EXCERPTED DATA START

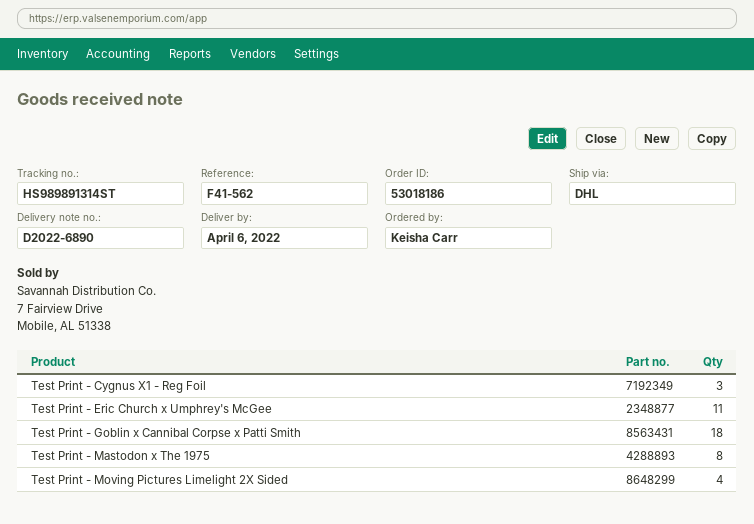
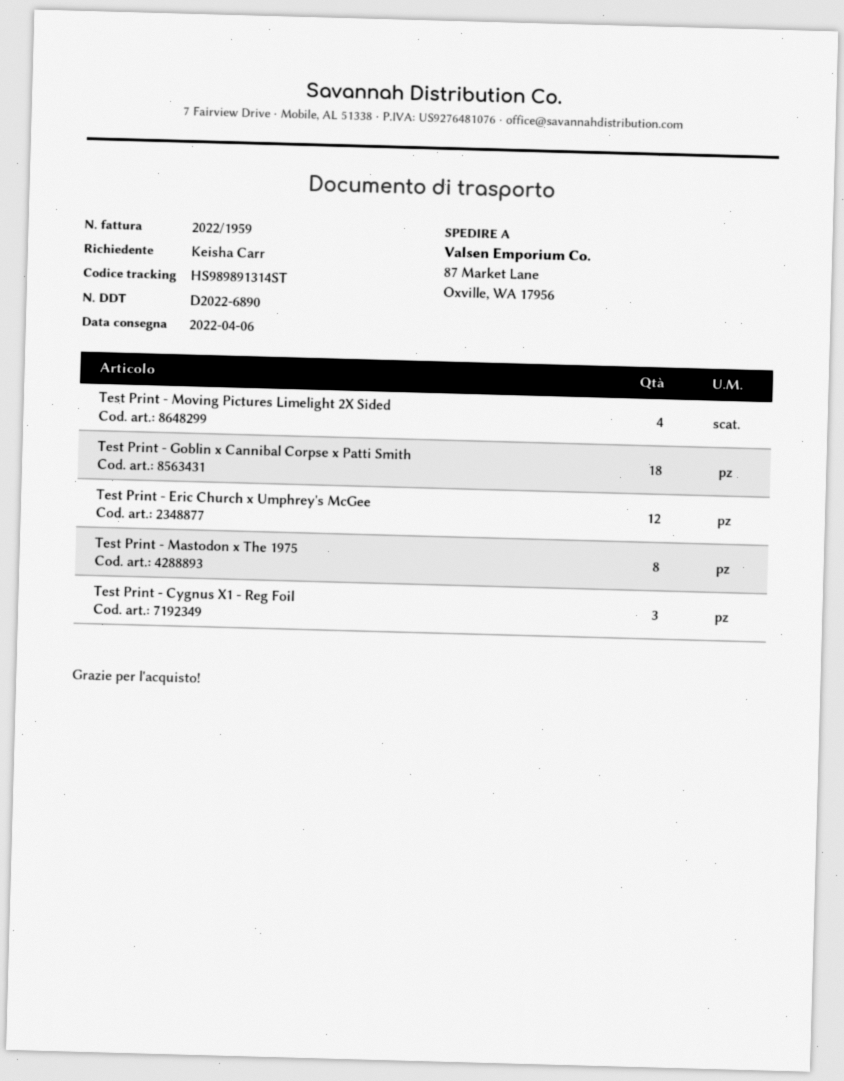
Test Print - Eric Church x Umphrey's McGee: 11 -> 12

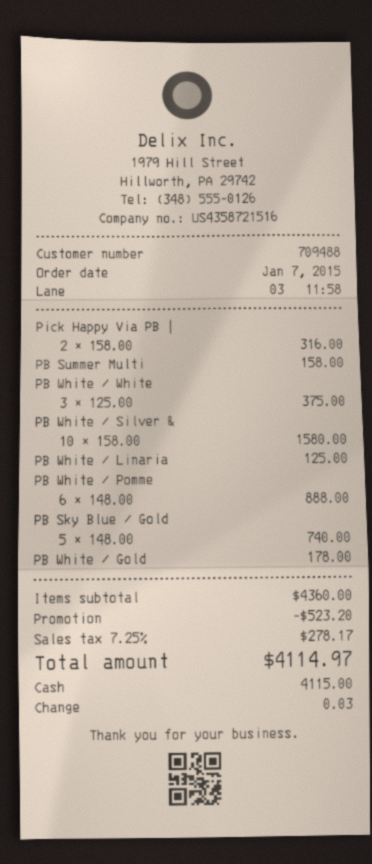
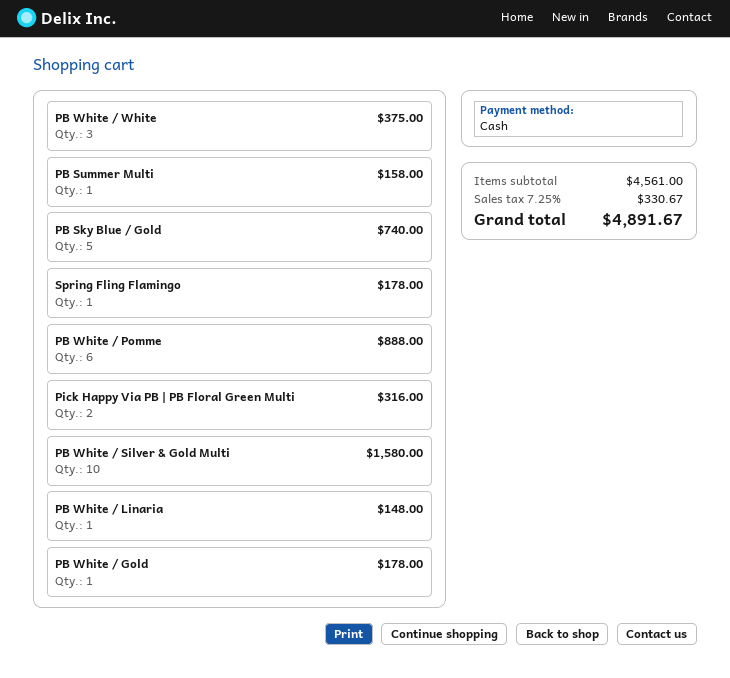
PB White / Linaria: 1 for 125.00 -> 1 for 148.00
Spring Fling Flamingo: none -> 1 for 178.00
subtotal: 4360.00 -> 4561.00
discount: 523.20 -> none
tax: 7.25% = 278.17 -> 7.25% = 330.67
total: 4114.97 -> 4891.67

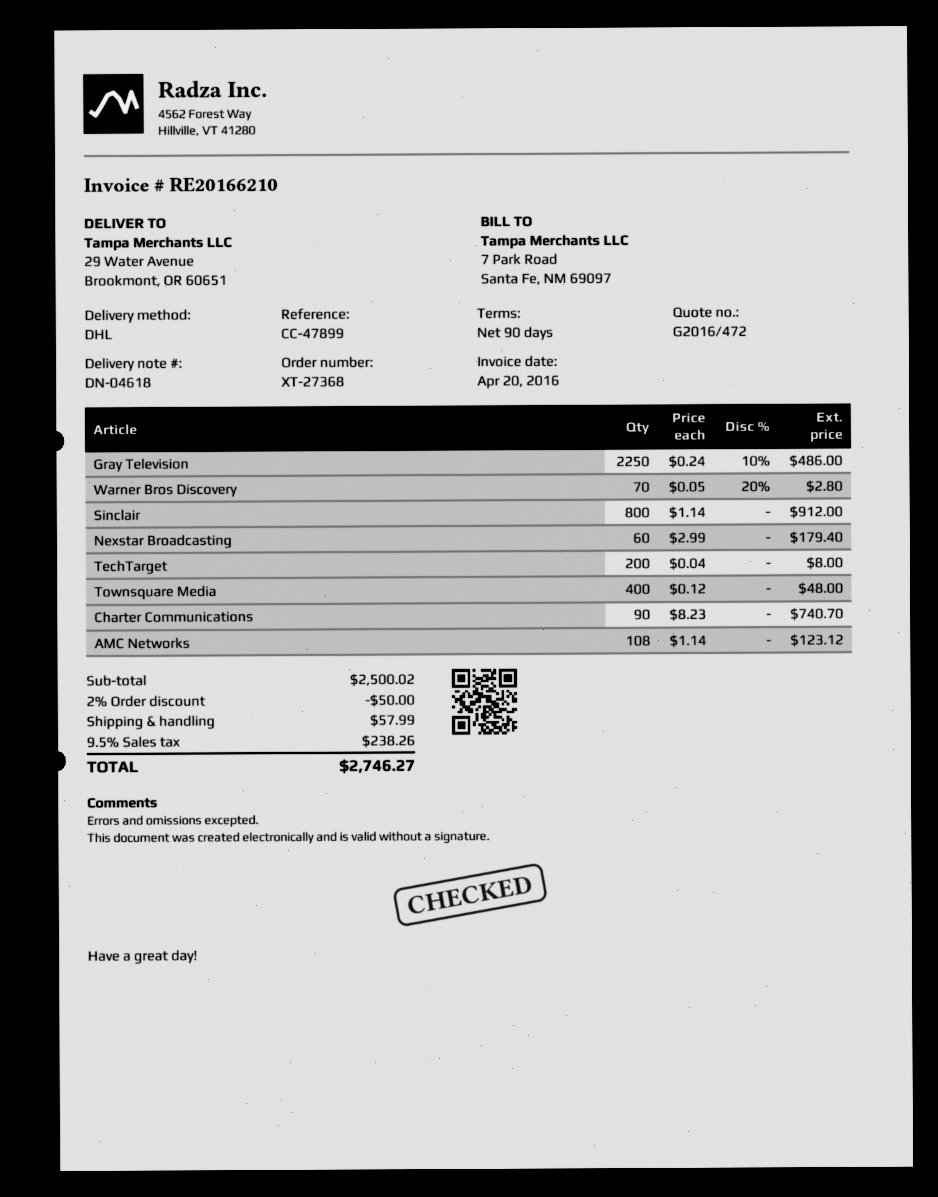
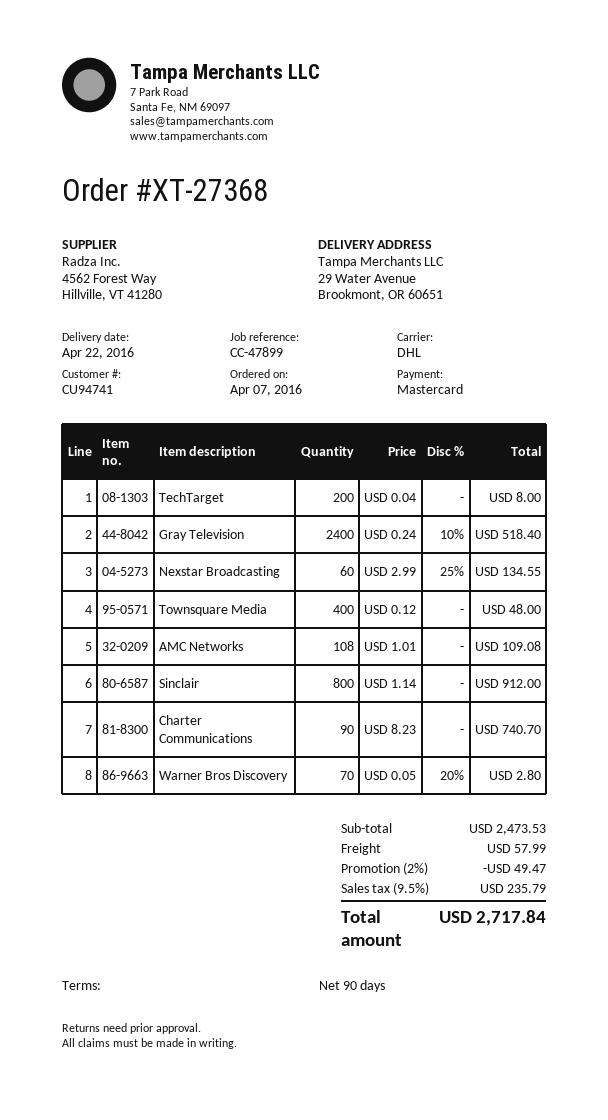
Gray Television: 2250 x 0.24 - 10% = 486.00 -> 2400 x 0.24 - 10% = 518.40
Nexstar Broadcasting: 60 x 2.99 = 179.40 -> 60 x 2.99 - 25% = 134.55
AMC Networks: 108 x 1.14 = 123.12 -> 108 x 1.01 = 109.08
subtotal: 2500.02 -> 2473.53
discount: 2% = 50.00 -> 2% = 49.47
tax: 9.5% = 238.26 -> 9.5% = 235.79
total: 2746.27 -> 2717.84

EXCERPTED DATA END

EXERCISE
Could you restate all of the data above word for word and skip every picture?

ANSWER TO THIS PROBLEM
Test Print - Eric Church x Umphrey's McGee: 11 -> 12

PB White / Linaria: 1 for 125.00 -> 1 for 148.00
Spring Fling Flamingo: none -> 1 for 178.00
subtotal: 4360.00 -> 4561.00
discount: 523.20 -> none
tax: 7.25% = 278.17 -> 7.25% = 330.67
total: 4114.97 -> 4891.67

Gray Television: 2250 x 0.24 - 10% = 486.00 -> 2400 x 0.24 - 10% = 518.40
Nexstar Broadcasting: 60 x 2.99 = 179.40 -> 60 x 2.99 - 25% = 134.55
AMC Networks: 108 x 1.14 = 123.12 -> 108 x 1.01 = 109.08
subtotal: 2500.02 -> 2473.53
discount: 2% = 50.00 -> 2% = 49.47
tax: 9.5% = 238.26 -> 9.5% = 235.79
total: 2746.27 -> 2717.84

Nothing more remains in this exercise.